• _Directions_
Transcribe the material from its first line onward, ending with the line that contains "You can also" and adding nothing beyond it.

+++ Supplied entries +++

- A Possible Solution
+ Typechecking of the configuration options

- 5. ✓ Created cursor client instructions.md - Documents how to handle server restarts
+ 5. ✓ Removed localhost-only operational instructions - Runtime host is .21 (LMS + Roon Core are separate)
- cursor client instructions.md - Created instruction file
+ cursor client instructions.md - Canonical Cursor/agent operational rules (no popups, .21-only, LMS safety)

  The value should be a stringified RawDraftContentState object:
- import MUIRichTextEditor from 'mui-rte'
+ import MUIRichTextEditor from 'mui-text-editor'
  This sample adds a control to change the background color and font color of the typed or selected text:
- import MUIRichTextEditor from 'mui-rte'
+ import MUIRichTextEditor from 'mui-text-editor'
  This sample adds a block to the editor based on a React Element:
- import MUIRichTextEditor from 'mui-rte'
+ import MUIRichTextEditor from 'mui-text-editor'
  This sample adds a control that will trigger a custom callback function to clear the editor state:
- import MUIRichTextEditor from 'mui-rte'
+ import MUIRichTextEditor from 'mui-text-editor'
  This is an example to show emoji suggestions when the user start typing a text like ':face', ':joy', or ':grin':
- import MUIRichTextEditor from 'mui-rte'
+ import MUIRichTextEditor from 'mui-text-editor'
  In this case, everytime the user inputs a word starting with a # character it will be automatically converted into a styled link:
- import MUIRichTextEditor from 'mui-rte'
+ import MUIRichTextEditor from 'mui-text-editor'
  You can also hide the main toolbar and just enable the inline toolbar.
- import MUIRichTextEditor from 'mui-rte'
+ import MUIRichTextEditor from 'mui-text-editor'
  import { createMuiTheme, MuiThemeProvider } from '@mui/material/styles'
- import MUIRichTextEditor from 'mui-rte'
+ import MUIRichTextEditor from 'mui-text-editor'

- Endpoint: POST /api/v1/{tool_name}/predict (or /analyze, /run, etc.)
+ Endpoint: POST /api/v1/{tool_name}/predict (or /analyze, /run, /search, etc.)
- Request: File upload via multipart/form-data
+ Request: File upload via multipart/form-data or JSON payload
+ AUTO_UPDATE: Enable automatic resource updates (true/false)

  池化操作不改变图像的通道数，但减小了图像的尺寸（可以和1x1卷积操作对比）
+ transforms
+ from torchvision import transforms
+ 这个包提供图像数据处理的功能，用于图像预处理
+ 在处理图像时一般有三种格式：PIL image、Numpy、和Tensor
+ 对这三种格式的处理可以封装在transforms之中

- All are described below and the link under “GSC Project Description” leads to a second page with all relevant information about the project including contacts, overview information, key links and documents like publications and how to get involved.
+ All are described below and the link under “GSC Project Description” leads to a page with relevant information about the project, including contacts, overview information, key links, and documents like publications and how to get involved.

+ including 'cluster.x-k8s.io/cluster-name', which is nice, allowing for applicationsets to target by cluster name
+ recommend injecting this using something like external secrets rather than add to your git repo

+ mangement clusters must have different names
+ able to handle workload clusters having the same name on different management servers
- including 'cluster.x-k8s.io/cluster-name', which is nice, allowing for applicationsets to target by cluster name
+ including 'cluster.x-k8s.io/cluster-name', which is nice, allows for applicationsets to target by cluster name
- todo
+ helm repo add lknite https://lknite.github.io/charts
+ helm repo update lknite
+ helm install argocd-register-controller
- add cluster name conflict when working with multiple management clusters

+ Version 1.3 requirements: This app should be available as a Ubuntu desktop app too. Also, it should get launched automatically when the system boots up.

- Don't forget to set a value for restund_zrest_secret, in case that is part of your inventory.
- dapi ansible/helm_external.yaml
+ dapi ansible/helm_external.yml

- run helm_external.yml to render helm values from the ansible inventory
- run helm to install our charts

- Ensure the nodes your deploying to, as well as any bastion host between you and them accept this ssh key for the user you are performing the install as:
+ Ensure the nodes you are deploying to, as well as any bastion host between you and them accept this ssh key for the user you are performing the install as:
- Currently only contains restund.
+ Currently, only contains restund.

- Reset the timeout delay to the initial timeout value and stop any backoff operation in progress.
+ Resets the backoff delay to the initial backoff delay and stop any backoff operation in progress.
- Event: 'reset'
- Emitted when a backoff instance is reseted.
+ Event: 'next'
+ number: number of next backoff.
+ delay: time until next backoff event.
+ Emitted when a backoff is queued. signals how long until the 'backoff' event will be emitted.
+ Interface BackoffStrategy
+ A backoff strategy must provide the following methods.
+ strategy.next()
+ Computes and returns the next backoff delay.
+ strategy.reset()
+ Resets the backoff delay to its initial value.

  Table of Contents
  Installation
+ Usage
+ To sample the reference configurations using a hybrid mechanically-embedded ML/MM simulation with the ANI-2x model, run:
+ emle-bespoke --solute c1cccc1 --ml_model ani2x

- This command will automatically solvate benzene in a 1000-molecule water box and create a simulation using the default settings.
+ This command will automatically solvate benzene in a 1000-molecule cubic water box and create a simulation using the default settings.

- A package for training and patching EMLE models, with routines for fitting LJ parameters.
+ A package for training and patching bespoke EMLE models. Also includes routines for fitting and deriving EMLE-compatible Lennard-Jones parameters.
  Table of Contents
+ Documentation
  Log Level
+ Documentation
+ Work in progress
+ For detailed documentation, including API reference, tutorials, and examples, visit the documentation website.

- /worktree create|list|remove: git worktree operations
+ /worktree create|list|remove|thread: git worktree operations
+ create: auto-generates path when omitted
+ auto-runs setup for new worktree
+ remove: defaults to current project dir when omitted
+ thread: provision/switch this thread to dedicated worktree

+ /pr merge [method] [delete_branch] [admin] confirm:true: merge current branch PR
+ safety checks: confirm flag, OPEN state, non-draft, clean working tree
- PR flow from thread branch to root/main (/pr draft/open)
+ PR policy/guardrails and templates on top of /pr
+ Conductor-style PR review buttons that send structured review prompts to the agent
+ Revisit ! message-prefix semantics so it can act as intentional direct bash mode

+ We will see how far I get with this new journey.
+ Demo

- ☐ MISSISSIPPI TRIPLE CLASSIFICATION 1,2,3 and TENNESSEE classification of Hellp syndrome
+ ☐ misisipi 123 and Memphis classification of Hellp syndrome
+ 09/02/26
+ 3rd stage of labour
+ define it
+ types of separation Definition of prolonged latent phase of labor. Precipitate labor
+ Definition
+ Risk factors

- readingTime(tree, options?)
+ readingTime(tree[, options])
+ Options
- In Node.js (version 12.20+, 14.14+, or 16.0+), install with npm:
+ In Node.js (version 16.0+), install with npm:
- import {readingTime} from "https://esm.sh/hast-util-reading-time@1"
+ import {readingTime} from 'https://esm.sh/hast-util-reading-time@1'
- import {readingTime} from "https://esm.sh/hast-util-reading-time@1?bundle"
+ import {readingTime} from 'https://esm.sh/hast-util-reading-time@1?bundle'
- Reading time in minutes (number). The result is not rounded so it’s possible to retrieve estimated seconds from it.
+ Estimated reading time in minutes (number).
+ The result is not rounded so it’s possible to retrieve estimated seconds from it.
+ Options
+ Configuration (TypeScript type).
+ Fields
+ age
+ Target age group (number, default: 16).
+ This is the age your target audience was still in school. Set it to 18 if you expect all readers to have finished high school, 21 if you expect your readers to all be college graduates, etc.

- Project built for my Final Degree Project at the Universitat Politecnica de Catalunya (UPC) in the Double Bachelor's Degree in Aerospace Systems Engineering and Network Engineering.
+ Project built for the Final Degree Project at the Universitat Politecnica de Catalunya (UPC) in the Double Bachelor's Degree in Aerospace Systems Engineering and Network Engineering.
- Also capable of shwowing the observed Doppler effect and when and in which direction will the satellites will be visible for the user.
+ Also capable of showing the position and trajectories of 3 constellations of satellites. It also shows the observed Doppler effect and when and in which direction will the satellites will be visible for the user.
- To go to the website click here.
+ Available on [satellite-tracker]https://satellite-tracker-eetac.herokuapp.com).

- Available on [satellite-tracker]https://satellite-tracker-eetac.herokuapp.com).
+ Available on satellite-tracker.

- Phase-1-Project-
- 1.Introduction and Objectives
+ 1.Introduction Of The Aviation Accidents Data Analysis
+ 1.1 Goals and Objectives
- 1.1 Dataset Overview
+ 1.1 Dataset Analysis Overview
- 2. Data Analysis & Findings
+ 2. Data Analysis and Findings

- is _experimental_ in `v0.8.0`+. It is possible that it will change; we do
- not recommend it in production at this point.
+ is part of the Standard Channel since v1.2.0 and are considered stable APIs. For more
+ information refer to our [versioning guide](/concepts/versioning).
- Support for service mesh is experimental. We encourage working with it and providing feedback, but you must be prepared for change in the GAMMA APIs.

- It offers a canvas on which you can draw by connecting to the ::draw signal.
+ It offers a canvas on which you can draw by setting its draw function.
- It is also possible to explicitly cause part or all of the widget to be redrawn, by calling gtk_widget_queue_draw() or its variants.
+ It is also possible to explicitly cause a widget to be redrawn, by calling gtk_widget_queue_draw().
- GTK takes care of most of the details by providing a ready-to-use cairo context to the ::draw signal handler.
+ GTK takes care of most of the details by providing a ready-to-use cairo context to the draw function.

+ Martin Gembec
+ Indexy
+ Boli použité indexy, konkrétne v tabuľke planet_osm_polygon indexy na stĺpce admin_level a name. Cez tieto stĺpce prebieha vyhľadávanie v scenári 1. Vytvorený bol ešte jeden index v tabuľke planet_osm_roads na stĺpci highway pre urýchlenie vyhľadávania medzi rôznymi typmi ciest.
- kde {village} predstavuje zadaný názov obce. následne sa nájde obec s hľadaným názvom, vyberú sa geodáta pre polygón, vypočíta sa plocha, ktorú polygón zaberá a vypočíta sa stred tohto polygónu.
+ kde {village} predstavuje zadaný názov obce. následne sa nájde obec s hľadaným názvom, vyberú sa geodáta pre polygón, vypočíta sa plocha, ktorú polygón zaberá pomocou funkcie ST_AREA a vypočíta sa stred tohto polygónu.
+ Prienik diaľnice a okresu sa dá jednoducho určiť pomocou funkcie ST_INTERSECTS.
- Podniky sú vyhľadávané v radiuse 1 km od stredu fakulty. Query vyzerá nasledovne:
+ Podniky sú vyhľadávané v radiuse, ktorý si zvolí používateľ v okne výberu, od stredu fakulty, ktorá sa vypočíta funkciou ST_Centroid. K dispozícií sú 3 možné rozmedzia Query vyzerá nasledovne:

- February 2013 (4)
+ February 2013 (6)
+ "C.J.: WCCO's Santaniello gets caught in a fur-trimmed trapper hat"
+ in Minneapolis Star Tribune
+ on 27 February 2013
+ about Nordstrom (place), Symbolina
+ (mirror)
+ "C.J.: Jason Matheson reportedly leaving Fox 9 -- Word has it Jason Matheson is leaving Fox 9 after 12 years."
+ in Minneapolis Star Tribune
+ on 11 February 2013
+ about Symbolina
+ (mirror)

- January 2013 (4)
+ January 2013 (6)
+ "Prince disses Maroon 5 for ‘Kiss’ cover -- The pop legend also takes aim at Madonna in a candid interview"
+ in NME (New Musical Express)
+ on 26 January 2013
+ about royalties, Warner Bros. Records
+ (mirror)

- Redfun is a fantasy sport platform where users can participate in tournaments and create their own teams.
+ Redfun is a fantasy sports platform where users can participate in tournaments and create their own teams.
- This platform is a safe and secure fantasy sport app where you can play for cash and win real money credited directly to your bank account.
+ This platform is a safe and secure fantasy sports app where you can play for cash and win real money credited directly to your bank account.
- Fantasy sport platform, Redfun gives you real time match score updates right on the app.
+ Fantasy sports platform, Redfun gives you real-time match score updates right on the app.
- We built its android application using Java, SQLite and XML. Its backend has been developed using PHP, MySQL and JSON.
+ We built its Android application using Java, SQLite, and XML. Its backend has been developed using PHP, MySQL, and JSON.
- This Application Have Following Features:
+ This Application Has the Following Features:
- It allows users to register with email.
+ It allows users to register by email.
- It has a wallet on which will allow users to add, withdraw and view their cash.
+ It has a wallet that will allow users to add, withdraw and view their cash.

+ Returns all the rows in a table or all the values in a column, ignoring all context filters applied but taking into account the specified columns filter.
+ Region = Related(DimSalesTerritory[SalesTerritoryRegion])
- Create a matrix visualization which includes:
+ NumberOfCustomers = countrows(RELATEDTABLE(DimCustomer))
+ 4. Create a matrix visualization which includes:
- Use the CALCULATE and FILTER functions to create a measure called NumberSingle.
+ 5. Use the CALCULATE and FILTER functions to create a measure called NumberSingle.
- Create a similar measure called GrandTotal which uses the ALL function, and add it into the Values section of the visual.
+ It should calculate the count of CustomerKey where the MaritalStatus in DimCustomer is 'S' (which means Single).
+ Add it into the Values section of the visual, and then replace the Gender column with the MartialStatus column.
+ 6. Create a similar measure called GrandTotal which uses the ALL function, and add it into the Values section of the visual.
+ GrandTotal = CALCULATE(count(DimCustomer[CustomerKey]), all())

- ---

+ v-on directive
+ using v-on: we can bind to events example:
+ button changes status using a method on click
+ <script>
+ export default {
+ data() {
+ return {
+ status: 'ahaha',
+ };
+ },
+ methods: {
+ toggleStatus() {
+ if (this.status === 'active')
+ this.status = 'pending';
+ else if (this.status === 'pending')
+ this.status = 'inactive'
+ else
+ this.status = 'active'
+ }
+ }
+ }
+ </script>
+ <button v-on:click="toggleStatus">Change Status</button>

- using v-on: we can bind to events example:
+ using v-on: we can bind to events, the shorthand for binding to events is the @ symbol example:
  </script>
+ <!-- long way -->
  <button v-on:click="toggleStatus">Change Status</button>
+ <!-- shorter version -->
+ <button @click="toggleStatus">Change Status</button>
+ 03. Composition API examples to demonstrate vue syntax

+++

• _Result of the task_
- A Possible Solution
+ Typechecking of the configuration options

- 5. ✓ Created cursor client instructions.md - Documents how to handle server restarts
+ 5. ✓ Removed localhost-only operational instructions - Runtime host is .21 (LMS + Roon Core are separate)
- cursor client instructions.md - Created instruction file
+ cursor client instructions.md - Canonical Cursor/agent operational rules (no popups, .21-only, LMS safety)

  The value should be a stringified RawDraftContentState object:
- import MUIRichTextEditor from 'mui-rte'
+ import MUIRichTextEditor from 'mui-text-editor'
  This sample adds a control to change the background color and font color of the typed or selected text:
- import MUIRichTextEditor from 'mui-rte'
+ import MUIRichTextEditor from 'mui-text-editor'
  This sample adds a block to the editor based on a React Element:
- import MUIRichTextEditor from 'mui-rte'
+ import MUIRichTextEditor from 'mui-text-editor'
  This sample adds a control that will trigger a custom callback function to clear the editor state:
- import MUIRichTextEditor from 'mui-rte'
+ import MUIRichTextEditor from 'mui-text-editor'
  This is an example to show emoji suggestions when the user start typing a text like ':face', ':joy', or ':grin':
- import MUIRichTextEditor from 'mui-rte'
+ import MUIRichTextEditor from 'mui-text-editor'
  In this case, everytime the user inputs a word starting with a # character it will be automatically converted into a styled link:
- import MUIRichTextEditor from 'mui-rte'
+ import MUIRichTextEditor from 'mui-text-editor'
  You can also hide the main toolbar and just enable the inline toolbar.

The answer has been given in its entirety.